LAST CHANCE TO STOP BREXIT !


This Thursday’s General Election will be positively the last chance to prevent a disastrous Brexit at the hands of Boris Johnson and his Brextremist friends. The Tory election slogan (“Get Brexit done”) is as mendacious as all Johnson’s other lies and obfuscations. If Johnson wins an overall majority, so that he can rush his Brexit Bill through parliament with only the most perfunctory debate (thereby avoiding all the serious defects of his vaunted ‘deal’ becoming obvious before it passes into law), then the country will be faced with a disastrously hard Brexit, and the likelihood that the UK will still crash out of the EU at the end of 2020, with no agreement having been reached as to our longer-term relationship with the EU, in terms of trade, security, scientific cooperation and the many other important benefits that the UK derives from its current membership of the EU.

Contrary to Johnson’s assertion, his deal is not “oven-ready”. It will not ‘get Brexit done’. It will be only the overture to long and difficult negotiations with the EU, which could drag on for years, not to mention even more difficult horse-trading with other nations with whom the UK currently has advantageous trade terms, as a result of Europe-wide trade deals that the EU has made with those countries on behalf of all its member states.

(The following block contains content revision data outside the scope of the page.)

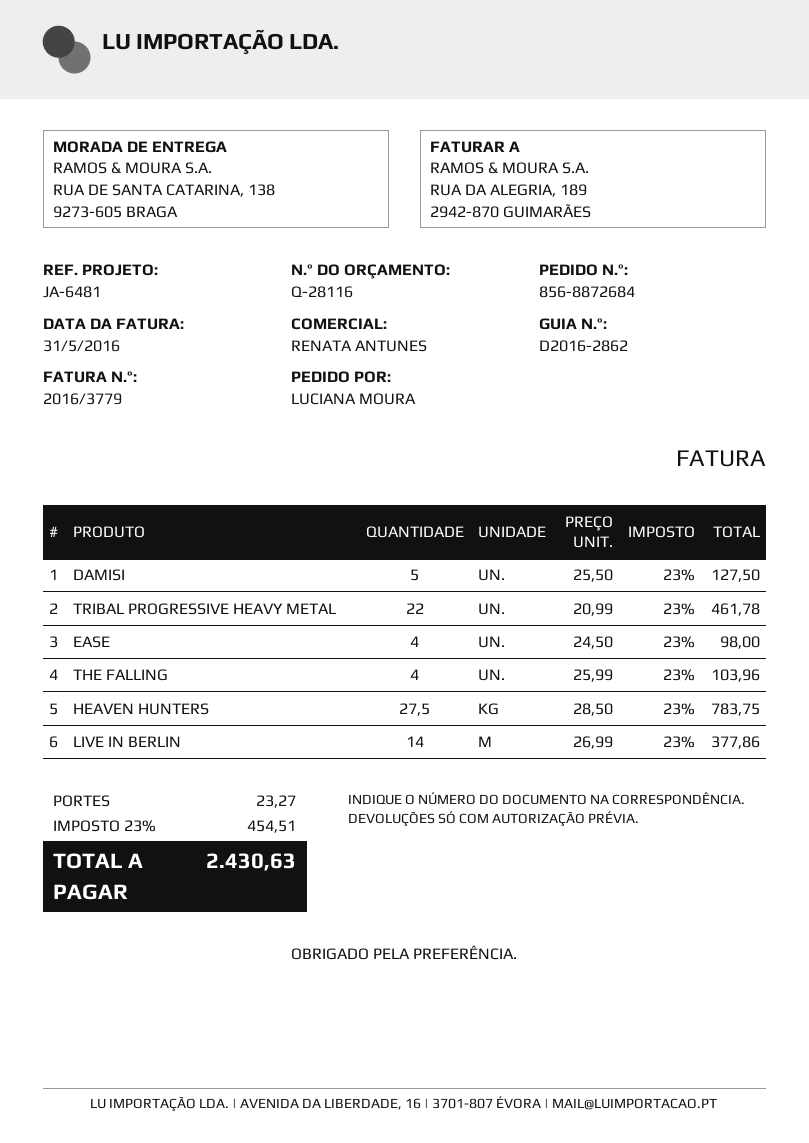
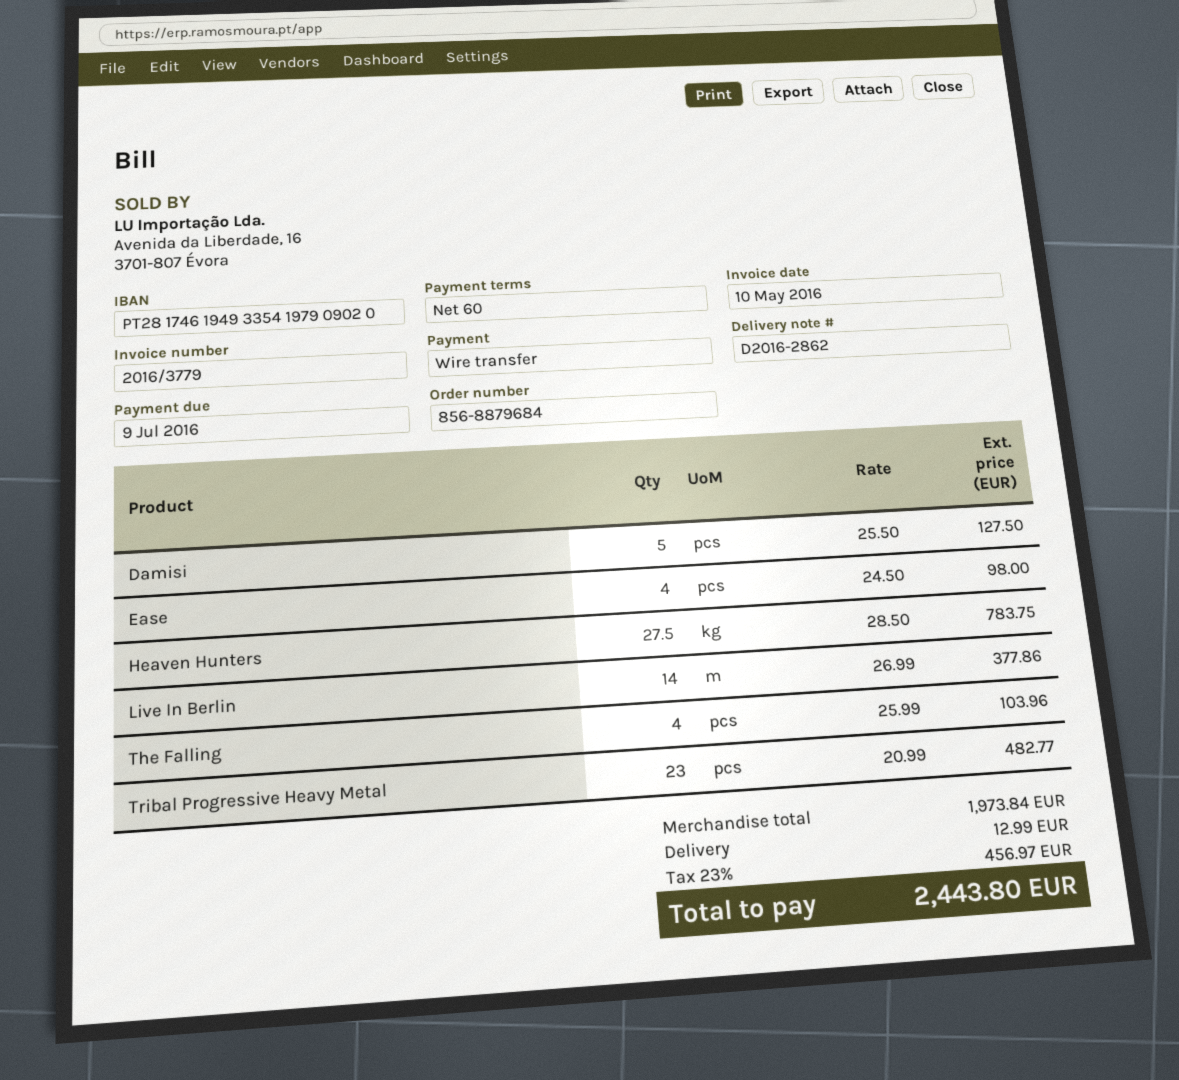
order number: 856-8872684 -> 856-8879684
invoice date: 2016-05-31 -> 2016-05-10
TRIBAL PROGRESSIVE HEAVY METAL: 22 x 20.99 = 461.78 -> 23 x 20.99 = 482.77
shipping: 23.27 -> 12.99
tax: 23% = 454.51 -> 23% = 456.97
total: 2430.63 -> 2443.80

It is naïve to believe that these agreements can simply be rolled over on substantially the same terms as we currently enjoy. As a much smaller trading entity than the EU, the UK’s bargaining position would be substantially weakened, and the terms that might be negotiated will be nothing like so good as those that we currently enjoy with those other countries. After three years clocking up a prodigious number of air-miles, Mrs May’s trade minister (Dr Liability Fox) had only succeeded in agreeing to buy oranges from Israel and cuckoo clocks from Switzerland, plus some miscellaneous items from Iceland and the Faroe Islands. Johnson’s motley crew are unlikely to do any better (especially when it comes to negotiating with the USA).

And does anyone seriously believe the Tory Party’s death-bed repentance, after nine years of unnecessary austerity (which, contrary to their assertions, has still not been brought to an end), which has prompted them suddenly to promise that they will reverse at least some of the cuts that they have savagely imposed on public services throughout their years in office?

People are understandably fed up with Brexit, but they would be tragically mistaken if they think that voting Tory will “get Brexit done”. What people really want is to “get Brexit over with”, which is not the same thing at all. This can easily be achieved, simply by cancelling Brexit altogether. No more long and difficult debates; no more tricky and risky international negotiations. As soon as we pull the plug on Brexit, that’s the end of all our problems. The reaction to the Lib Dems’ proposal to cancel Brexit without letting the voters have a final say on the matter shows that people do want a chance to vote on the matter one last time in light of all that has transpired in the past three and a half years; so there clearly needs to be a referendum on the terms of Johnson’s deal, with the alternative of simply staying in the EU on present terms.

It has therefore become vital at this General Election to prevent Boris Johnson from getting a parliamentary majority. The problem is that our ‘first past the post’ electoral system can all too often result in a candidate being elected on a minority of the votes cast in their constituency. Labour and Lib Dem votes might add up between them to 60% in that constituency, but the Tory candidate could still win with just 40% of the votes cast. Unfortunately, Labour and the Lib Dems have refused in most cases to cooperate with each other to prevent this happening, and so it is left to individual voters to do the job for them. If you want to prevent a Tory MP being elected in your constituency by default, then old party loyalties must be laid aside and you should vote for the one candidate in your constituency who, with the benefit of the combined anti-Tory votes, could defeat the Tory candidate. This is the only means that is now left to us to prevent a disastrous Brexit, from which this country might never recover.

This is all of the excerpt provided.